Given data:

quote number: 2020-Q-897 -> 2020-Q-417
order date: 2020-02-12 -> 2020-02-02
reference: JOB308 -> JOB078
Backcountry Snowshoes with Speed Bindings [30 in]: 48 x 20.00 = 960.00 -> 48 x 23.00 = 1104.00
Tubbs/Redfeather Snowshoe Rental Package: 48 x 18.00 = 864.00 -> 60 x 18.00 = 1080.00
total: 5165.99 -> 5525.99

* * *

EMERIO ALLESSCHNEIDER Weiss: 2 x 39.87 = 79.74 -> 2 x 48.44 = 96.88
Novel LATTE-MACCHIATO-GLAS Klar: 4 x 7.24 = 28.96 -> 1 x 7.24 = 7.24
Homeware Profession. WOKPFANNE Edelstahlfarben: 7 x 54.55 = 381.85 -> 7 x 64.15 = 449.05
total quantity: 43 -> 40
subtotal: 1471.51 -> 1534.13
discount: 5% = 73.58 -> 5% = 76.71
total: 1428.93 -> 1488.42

What this task involves:
Only the lines above from the one with "Homeware Profession. WOKPFANNE" through the one with "total: 1428.93 -> 1488.42" should be duplicated, character for character.

Expected answer:
Homeware Profession. WOKPFANNE Edelstahlfarben: 7 x 54.55 = 381.85 -> 7 x 64.15 = 449.05
total quantity: 43 -> 40
subtotal: 1471.51 -> 1534.13
discount: 5% = 73.58 -> 5% = 76.71
total: 1428.93 -> 1488.42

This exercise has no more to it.